Medicine>>>>>Geriatrics
Question 11#

A 79-year-old man who has not had routine medical care presents for a physical examination and is found to have blood pressure of 165/80. He has no other risk factors for heart disease. He is not obese and walks 1 mile a day. Physical examination shows no retinopathy, normal cardiac examination including point of maximal impulse, and normal pulses. There is no abdominal bruit, and neurological examination is normal. ECG, electrolytes, blood glucose, and urinalysis are normal. A low-sodium DASH diet is recommended. The patient returns 6 weeks later, having strictly followed the diet; blood pressure is 168/76.

Which of the following is the best next step in management? 

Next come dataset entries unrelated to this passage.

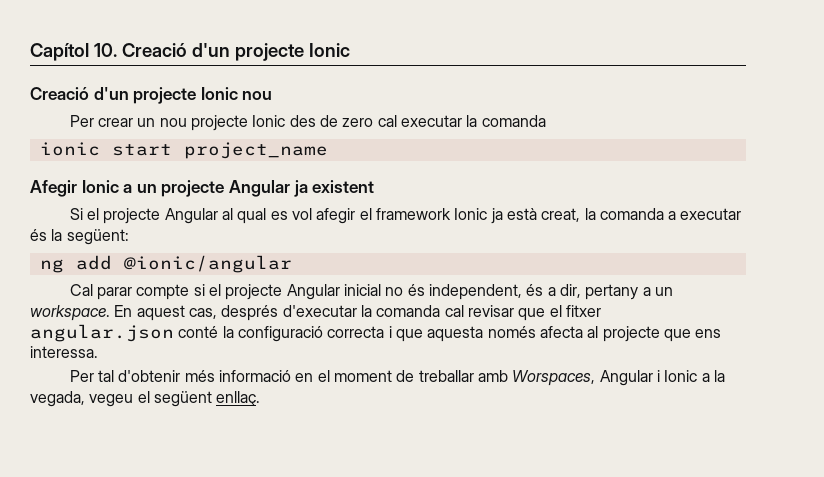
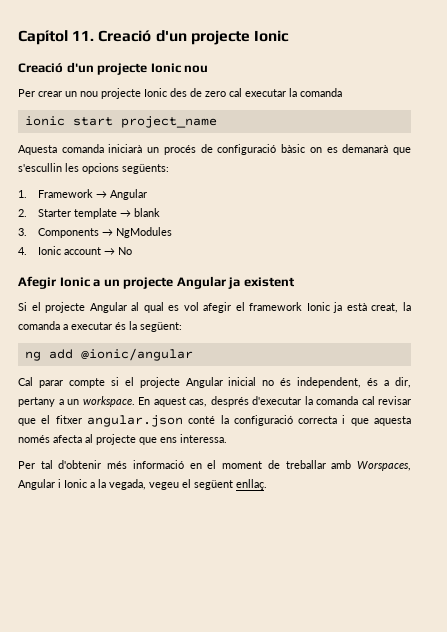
- Capítol 10. Creació d'un projecte Ionic
+ Capítol 11. Creació d'un projecte Ionic
+ Aquesta comanda iniciarà un procés de configuració bàsic on es demanarà que s'escullin les opcions següents:
+ 1. Framework → Angular
+ 2. Starter template → blank
+ 3. Components → NgModules
+ 4. Ionic account → No

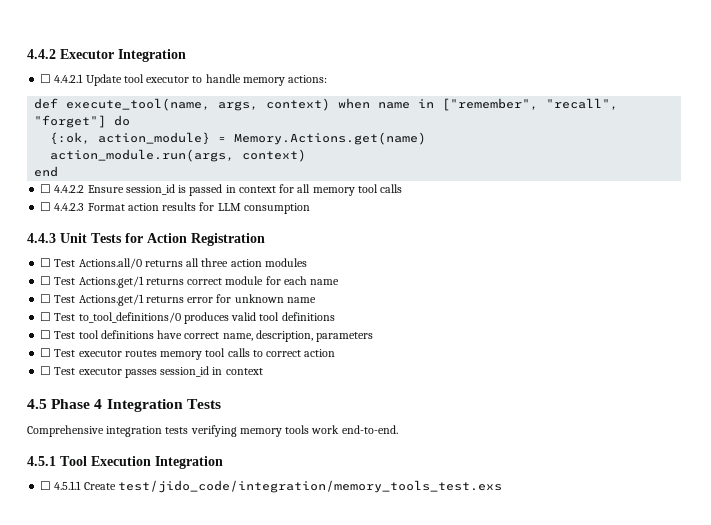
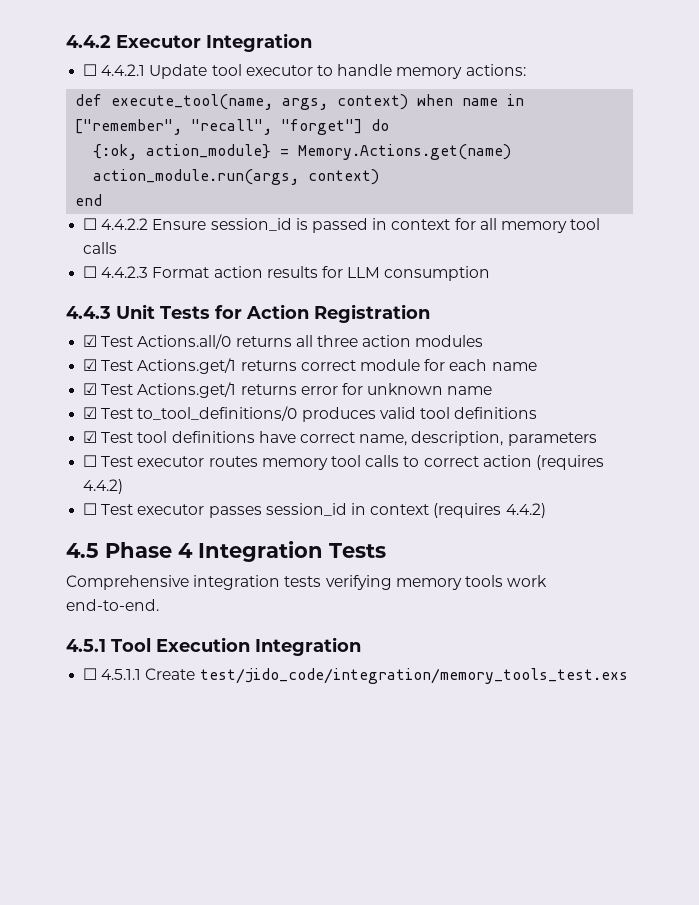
- ☐ Test Actions.all/0 returns all three action modules
+ ☑ Test Actions.all/0 returns all three action modules
- ☐ Test Actions.get/1 returns correct module for each name
+ ☑ Test Actions.get/1 returns correct module for each name
- ☐ Test Actions.get/1 returns error for unknown name
+ ☑ Test Actions.get/1 returns error for unknown name
- ☐ Test to_tool_definitions/0 produces valid tool definitions
+ ☑ Test to_tool_definitions/0 produces valid tool definitions
- ☐ Test tool definitions have correct name, description, parameters
+ ☑ Test tool definitions have correct name, description, parameters
- ☐ Test executor routes memory tool calls to correct action
+ ☐ Test executor routes memory tool calls to correct action (requires 4.4.2)
- ☐ Test executor passes session_id in context
+ ☐ Test executor passes session_id in context (requires 4.4.2)

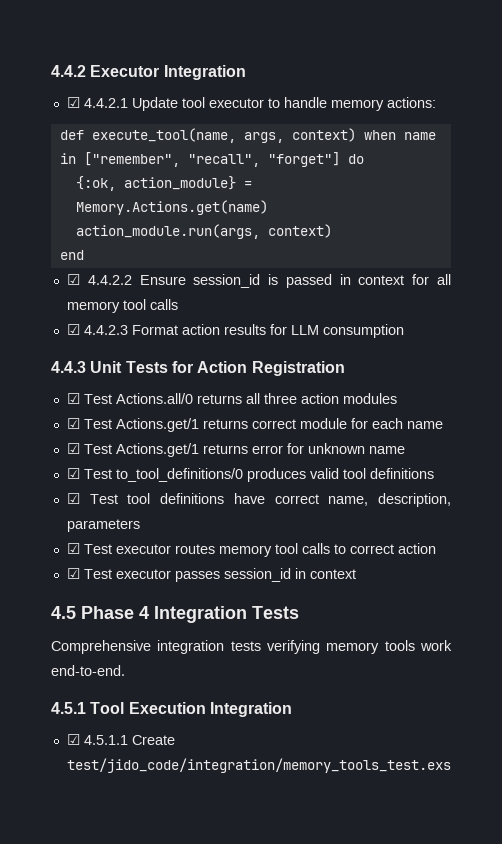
- ☐ 4.4.2.1 Update tool executor to handle memory actions:
+ ☑ 4.4.2.1 Update tool executor to handle memory actions:
- ☐ 4.4.2.2 Ensure session_id is passed in context for all memory tool calls
+ ☑ 4.4.2.2 Ensure session_id is passed in context for all memory tool calls
- ☐ 4.4.2.3 Format action results for LLM consumption
+ ☑ 4.4.2.3 Format action results for LLM consumption
- ☐ Test executor routes memory tool calls to correct action (requires 4.4.2)
- ☐ Test executor passes session_id in context (requires 4.4.2)
+ ☑ Test executor routes memory tool calls to correct action
+ ☑ Test executor passes session_id in context
- ☐ 4.5.1.1 Create test/jido_code/integration/memory_tools_test.exs
+ ☑ 4.5.1.1 Create test/jido_code/integration/memory_tools_test.exs

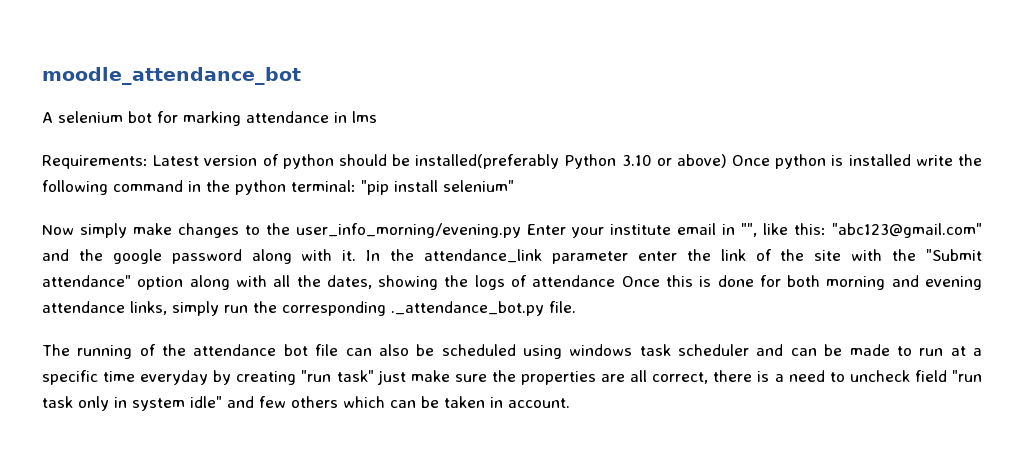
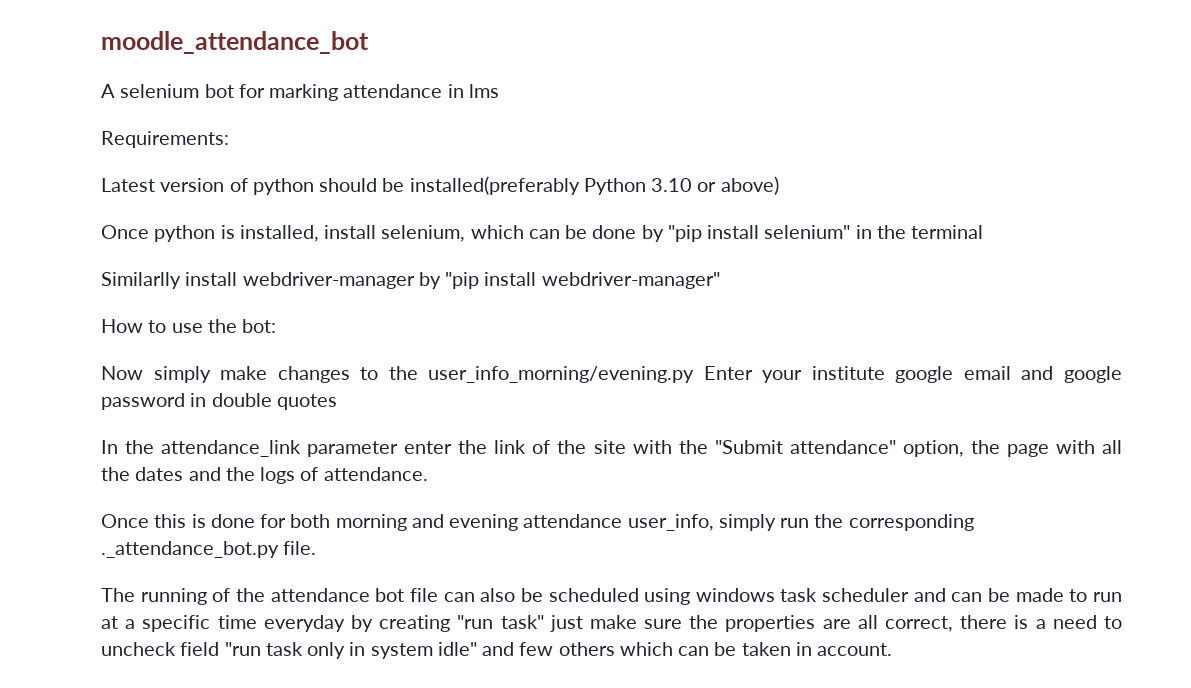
- Requirements: Latest version of python should be installed(preferably Python 3.10 or above) Once python is installed write the following command in the python terminal: "pip install selenium"
+ Requirements:
+ Latest version of python should be installed(preferably Python 3.10 or above)
+ Once python is installed, install selenium, which can be done by "pip install selenium" in the terminal
+ Similarlly install webdriver-manager by "pip install webdriver-manager"
+ How to use the bot:
- Now simply make changes to the user_info_morning/evening.py Enter your institute email in "", like this: "abc123@gmail.com" and the google password along with it. In the attendance_link parameter enter the link of the site with the "Submit attendance" option along with all the dates, showing the logs of attendance Once this is done for both morning and evening attendance links, simply run the corresponding ._attendance_bot.py file.
+ Now simply make changes to the user_info_morning/evening.py Enter your institute google email and google password in double quotes
+ In the attendance_link parameter enter the link of the site with the "Submit attendance" option, the page with all the dates and the logs of attendance.
+ Once this is done for both morning and evening attendance user_info, simply run the corresponding ._attendance_bot.py file.

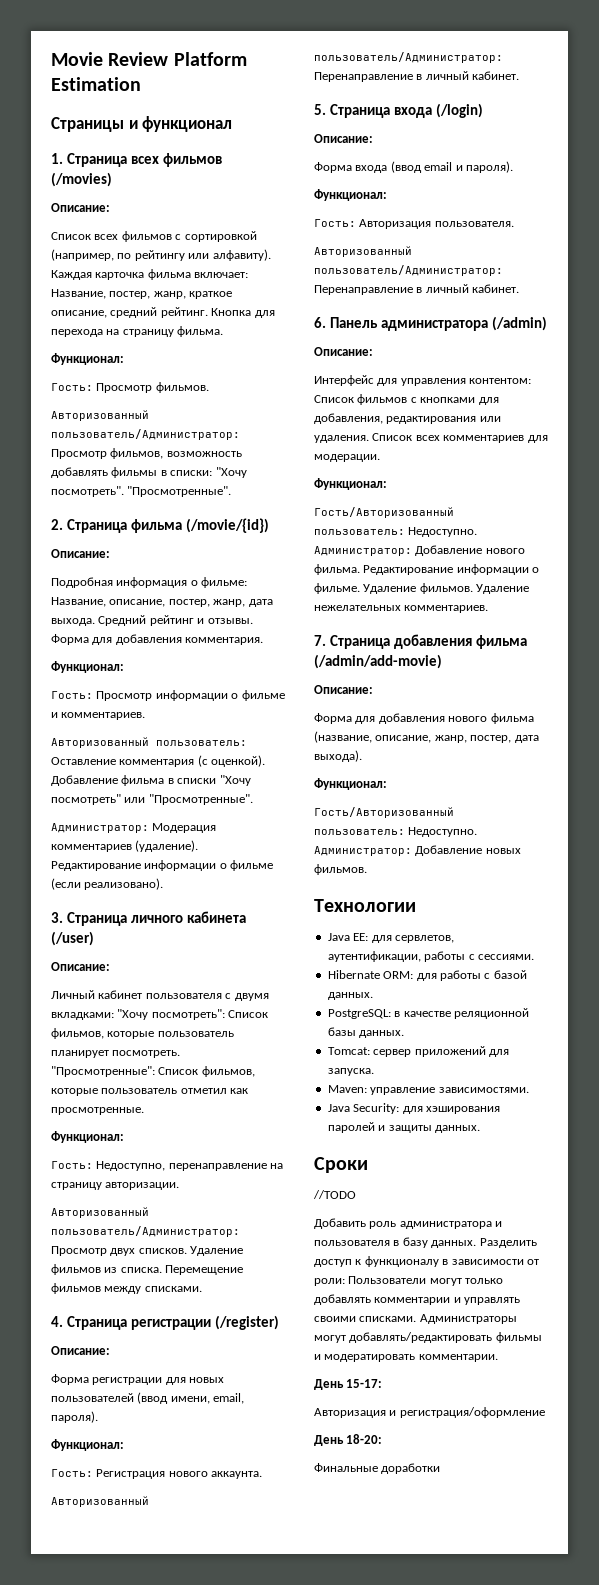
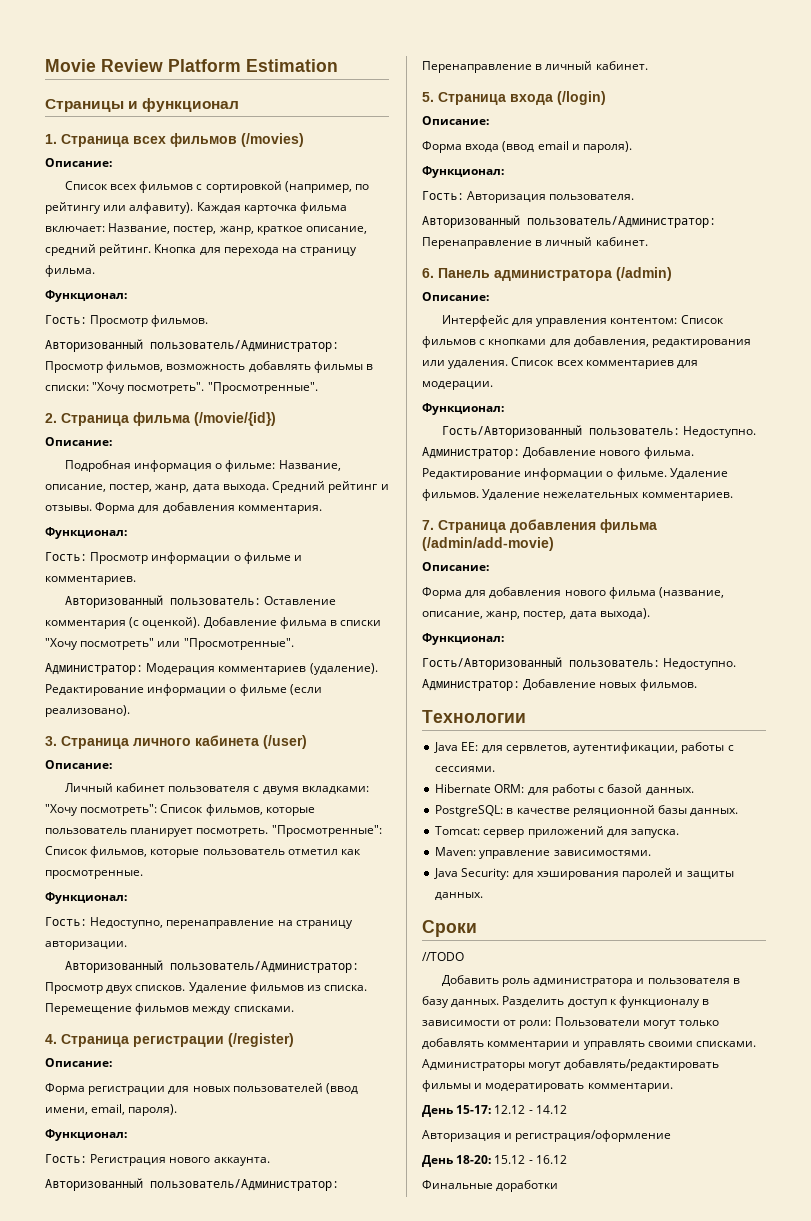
- День 15-17:
+ День 15-17: 12.12 - 14.12
- День 18-20:
+ День 18-20: 15.12 - 16.12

A. Obtain renal artery Doppler
B. Begin therapy with low-dose thiazide diuretic
C. Follow patient; avoid toxicity of antihypertensive agents
D. Begin therapy with a beta-blocker
E. Begin therapy with a short-acting calcium channel blocker

Correct Answer is B

Comment:

There is now general agreement that systolic hypertension in the elderly should be treated and that low-dose thiazide diuretic is the initial regimen of choice. Treatment reduces the risk of stroke and cardiovascular events, and side effects appear to be minimal. Beta-blockers or ACE inhibitors are generally recommended as second-step therapy. Short-acting calcium channel blockers should be avoided. Workup for secondary causes is not indicated, as they are less common in the elderly; such a workup may be appropriate if hypertension is refractory to medication. Renal artery stenosis due to atherosclerosis (detected by renal artery Doppler) is a common cause of refractory hypertension in the elderly; unfortunately, revascularization is less often curative than in young patients with fibromuscular dysplasia.